Lorena Wood: Love Isn’t Here / But It’s Somewhere
For the rest of the summer, I am going to do a series on Lonesome Dove, even though doing so is probably right out of “9 Easy Ways to Alienate Your Readers.” I’m doing it anyway. I intend to spoil everything because there’s no other way to discuss these characters without discussing the whole dern book.
Yes, I’m beginning to talk like Pea Eye–a character I won’t cover because as I said, I only have a few weeks.
When I said it was a book about love and friendship, I started thinking of song titles or book titles or other phrases with the word “love” in them to describe each character. So, here are a few I won’t be covering:
Pea Eye Parker: Love Will Find a Way
Dish Boggett and July Johnson: Lookin’ for Love (In All the Wrong Places)
Xavier Wanz: Burning Love
Blue Duck: Loveless
But you’ve gotta start somewhere. I’ll start with Lorie.
Lorie: Love Isn’t Here / But It’s Somewhere: Lorena Wood
(from Patty Griffin’s “I Don’t Ever Give Up.” You didn’t think I’d cover a Western without mentioning Patty Griffin, did you?)
“Lorena had never lived in a place where it was cool — it was her one aim.”
This sentence in chapter 3 introduces us to Lorie. Is it any surprise then that she ends up in Nebraska?
Lorie is 19 and a prostitute, due to being an orphan and falling in with a man who basically pimped her out. Then another man does the same thing. Finally she gets free and sets up shop doing the one thing she knows how to do. She has no education — she can’t even read anything except her own name.
Lorie knows her love has an effect on men, but she almost never picks the right one. Jake is a mistake. Xavier Wanz offers her money, almost $100, to marry him, and he would have taken her to San Francisco and been good to her. And Dish Boggett travels through blizzards to get back to her in Nebraska as soon as he can after the cattle ranch gets established. But she doesn’t care for either of them. She only loves Gus.
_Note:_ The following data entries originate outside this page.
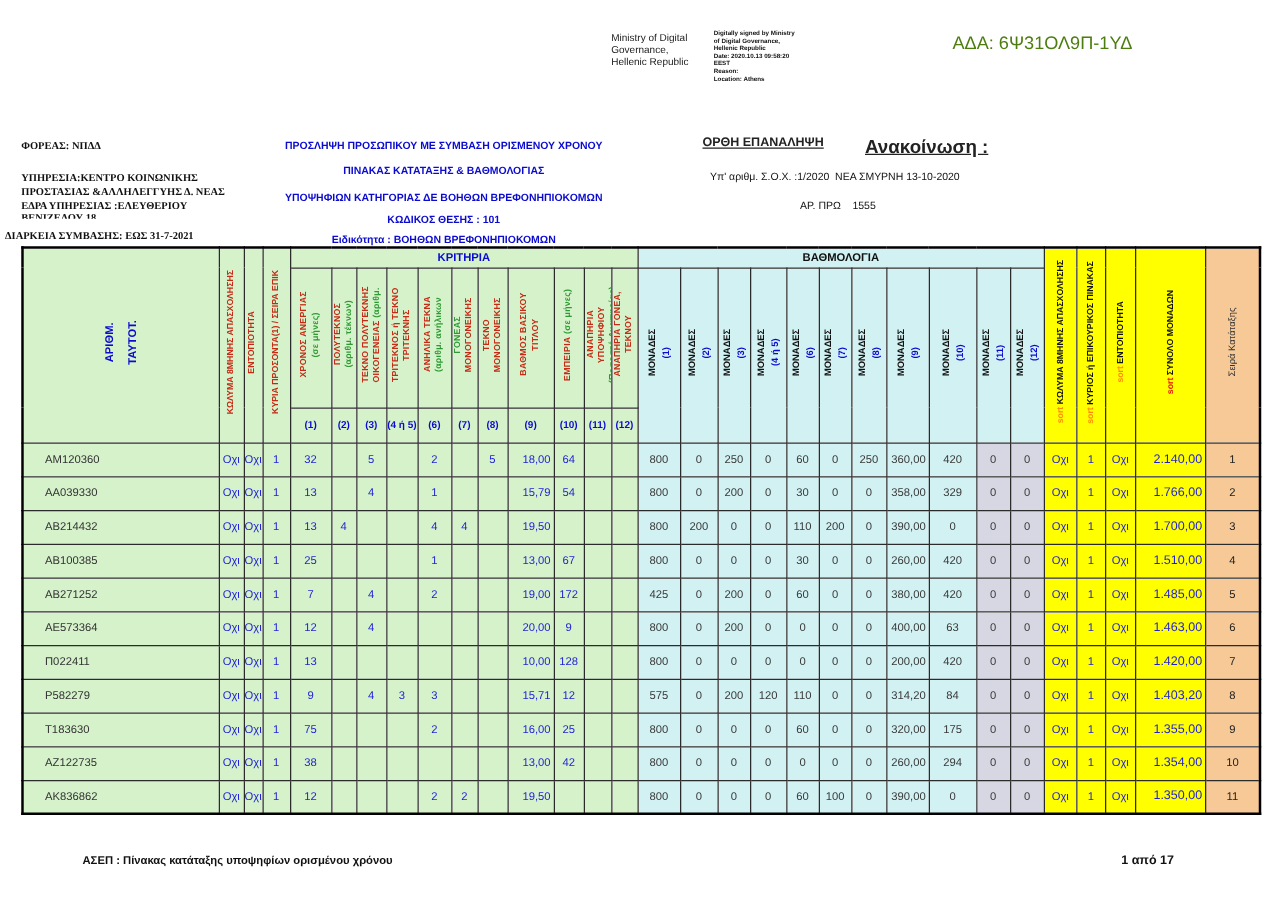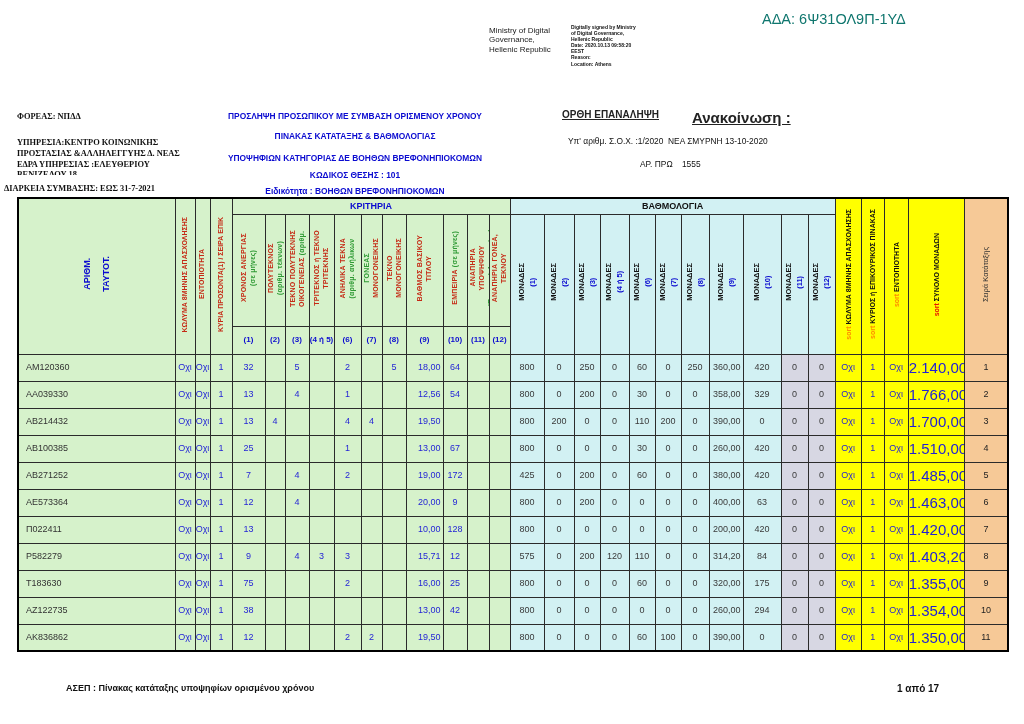"ΑΔΑ: 6Ψ31ΟΛ9Π-1ΥΔ" .ada { color: #0f766e -> #4d7c0f; top: 11px -> 27px }
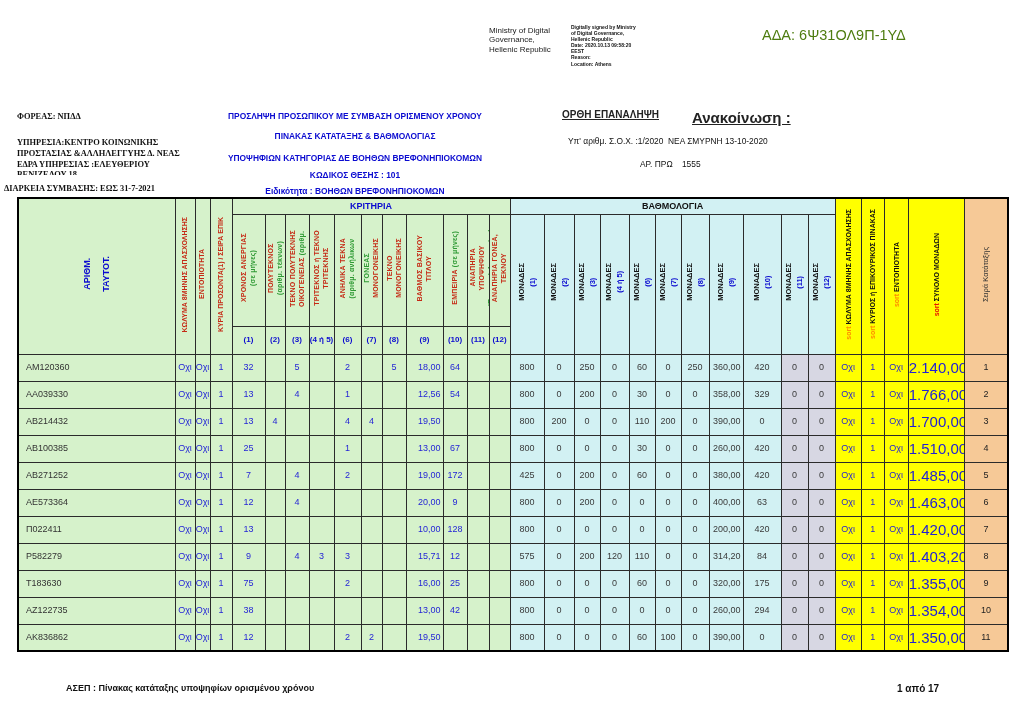"AM120360" .td-id { padding-left: 7px -> 17px }
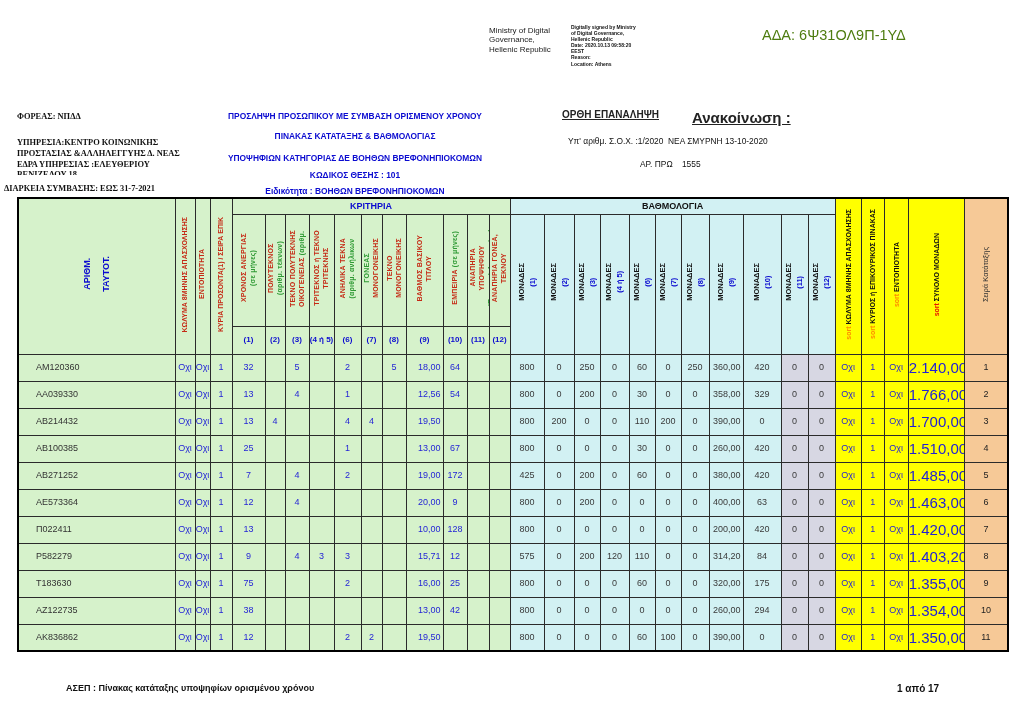"2.140,00" .td-total { font-size: 15px -> 10px }
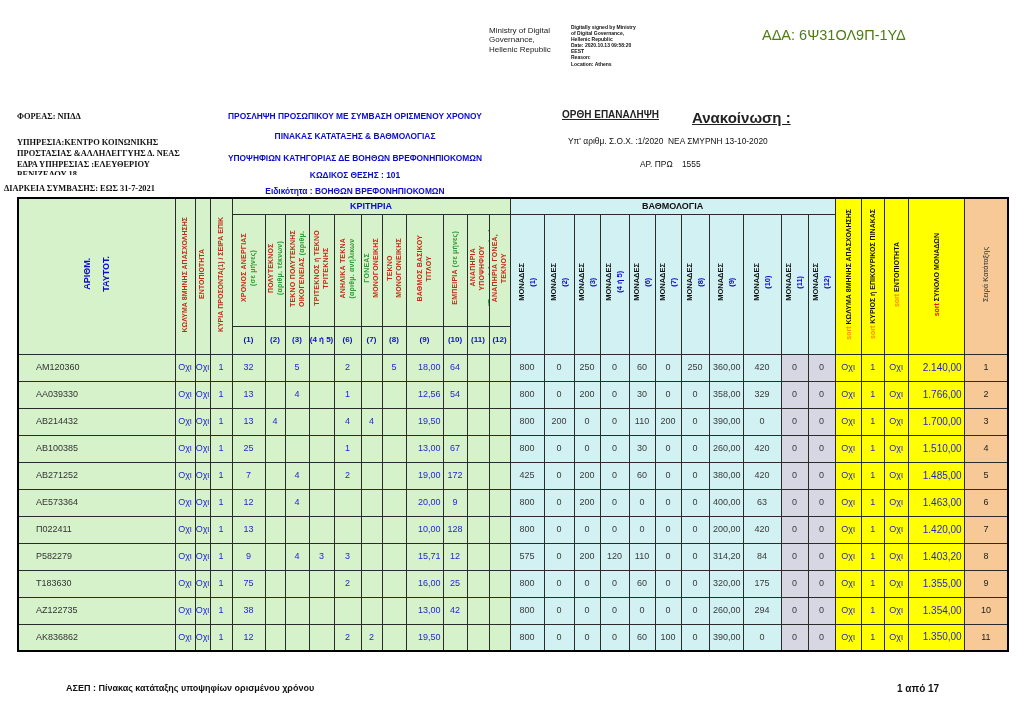"12,56" td.td-blue { text: 12,56 -> 15,79 }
“Dish loved you and took the only way he had to get your attention,” Clara said.
“He didn’t get my attention,” Lorena said. “He didn’t get anything.”
“And Gus did the same and got everything,” Clara said. “Gus was lucky and Dish isn’t.”
Lorie is the perfect woman for Gus because he’s a “blabber” and she is silent. “Silent happened to be how she felt when men were with her.”
That silence probably saves her life when she’s abducted by Blue Duck: “Now speech had left her; fear took its place.” If not for her silence, she might have been dead when Gus reaches her.
But Gus understands: “Gus was perfectly patient with her silence. He didn’t seem to mind it. He just went on talking as if they were having a conversation, talking of this and that. He didn’t talk about what had happened to her but treated her as he always had in Lonesome Dove.”
After Gus saves Lorie, he tells Call, “She won’t forget it, but she might outlive it.” What he doesn’t count on is that she never outlives her love for him.
Lorie comes out of her silence briefly when she leaves Gus to stay with Clara, but returns to it after Gus dies. From then on, she only talks with Clara’s daughter, Betsey. We begin to see that although Lorie survives, she’ll never really recover, not enough to love anyone but the man who saved her.
Lorie’s story ends when she faints beside Gus’s coffin. Her final word is silence.